All of Greece is absorbing and rewarding. There is hardly a rock or a stream without a battle or a myth, a miracle or a peasant anecdote or a superstition; and talk and incident, nearly all of it odd or memorable, thicken round the traveller’s path at every step. It seemed better, therefore, in writing, to abandon the logical sequence of the journey; to avoid a thin spreading of the gathered material over the whole rugged surface of Greece; to attack the country, rather, at certain chosen points and penetrate, as far as my abilities went, in depth. Thus I could allow myself the luxury of long digressions, and, by attempting to involve the reader in them, aspire to sharing with him a far wider area of Greek lands, both in space and time, than the brisker chronicle of a precise itinerary would have allowed. It absolved me from perfunctorily treading many well-beaten tracks which only a guilty and dutiful anxiety to be complete would have made me retrace in print; there was now no need to furnish this free elbow-room with anything which had not filled me with interest, curiosity, pleasure or excitement. To transmit these things to the reader is one of the two aims of this book.

The second aim, both of this and other books to follow, is to situate and describe present-day Greeks of the mountains and the islands in relationship to their habitat and their history; to seek them out in those regions where bad communications and remoteness have left this ancient relationship, comparatively speaking, undisturbed. In the towns and the more accessible plains many sides of life which had remained intact for centuries are being destroyed apace—indeed, a great deal has vanished since my own first visits to Greece. Ancient and celebrated sites are carefully preserved, but, between the butt of a Coca-cola bottle and the Iron Curtain, much that is precious and venerable, many living mementoes of Greece’s past are being ham-mered to powder. It seems worth while to observe and record some of these less famous aspects before the process is complete.
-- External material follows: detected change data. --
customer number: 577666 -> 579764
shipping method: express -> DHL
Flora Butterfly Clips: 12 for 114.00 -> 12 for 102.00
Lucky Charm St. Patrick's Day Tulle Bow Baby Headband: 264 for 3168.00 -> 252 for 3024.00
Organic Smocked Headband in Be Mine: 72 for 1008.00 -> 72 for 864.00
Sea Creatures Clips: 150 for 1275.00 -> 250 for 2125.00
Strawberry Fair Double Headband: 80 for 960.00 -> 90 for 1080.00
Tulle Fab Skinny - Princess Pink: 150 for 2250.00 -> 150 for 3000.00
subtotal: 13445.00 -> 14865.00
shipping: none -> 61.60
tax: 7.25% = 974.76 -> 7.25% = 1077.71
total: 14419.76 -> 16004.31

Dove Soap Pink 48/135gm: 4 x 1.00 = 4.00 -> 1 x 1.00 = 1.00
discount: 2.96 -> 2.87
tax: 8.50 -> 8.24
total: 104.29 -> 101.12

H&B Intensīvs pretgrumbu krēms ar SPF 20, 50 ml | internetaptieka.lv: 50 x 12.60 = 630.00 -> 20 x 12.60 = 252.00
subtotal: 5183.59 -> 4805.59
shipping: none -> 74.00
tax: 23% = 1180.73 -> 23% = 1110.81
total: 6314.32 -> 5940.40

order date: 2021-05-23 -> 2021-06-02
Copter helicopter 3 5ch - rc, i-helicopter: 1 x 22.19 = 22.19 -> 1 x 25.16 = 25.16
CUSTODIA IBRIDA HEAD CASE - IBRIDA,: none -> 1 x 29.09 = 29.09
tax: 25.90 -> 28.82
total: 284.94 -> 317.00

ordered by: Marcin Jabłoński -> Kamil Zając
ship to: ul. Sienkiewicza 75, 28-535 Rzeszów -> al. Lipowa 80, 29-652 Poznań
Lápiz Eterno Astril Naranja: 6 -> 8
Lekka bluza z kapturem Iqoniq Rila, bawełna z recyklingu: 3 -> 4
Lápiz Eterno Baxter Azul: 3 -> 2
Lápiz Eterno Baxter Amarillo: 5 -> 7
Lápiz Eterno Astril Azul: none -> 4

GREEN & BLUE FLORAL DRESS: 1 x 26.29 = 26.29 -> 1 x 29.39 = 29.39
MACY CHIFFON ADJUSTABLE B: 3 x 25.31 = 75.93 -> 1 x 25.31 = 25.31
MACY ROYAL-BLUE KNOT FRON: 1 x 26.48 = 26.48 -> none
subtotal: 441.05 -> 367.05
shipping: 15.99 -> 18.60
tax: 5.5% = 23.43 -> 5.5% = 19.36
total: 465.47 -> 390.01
These private invasions of Greece, then, are directed at the least frequented regions, often the hardest of access and the least inviting to most travellers, for it is here that what I am in search of is to be found. This is in a way the opposite of a guide book, for many of the best-known parts of ancient Greece, many of the world’s marvels, will be, perforce and most unwillingly—unless their link with some aspect of modern Greek life is especially compelling—left out. There are two thoughts which make this exclusion seem less unjust. Firstly, the famous shrines and temples of antiquity usually occupy so much space in books on Greece that all subsequent history is ignored; and, secondly, hundreds of deft pens are forever at work on them, while in this century, scarcely a word has been written on the remote and barren but astonishing region of the Mani.[1] Even with this thinning of the material it was impossible to prevent the theme from ballooning from a chapter into a fair-sized book; and there are many omissions. The most noticeable of these is the belief in vampires, their various nature and their origins, to which many pages should have been devoted. I left them out because so much space is already used up on Maniot superstitions. But fortunately, or unfortunately, vampires exist in other regions, though they are less prevalent than in the Mani; so I will be able to drag them in elsewhere as a red herring.

It only remains to thank the enormous number of Greek friends and acquaintances whose hospitality and kindness over many years has been of such help to me. I would like especially to thank Amy and Walter Smart for their kind hospitality in Normandy, and Niko and Tiggie Hadjikyriakou-Ghika for lending me the beautiful house in Hydra where most of this book was written.

—P.M.L.F.

Hydra, 1958 

 

[1] A notable exception to this is the admirable chapter (Maīna) in Mr. Robert Liddell’s excellent book The Morea (Cape) which has recently appeared.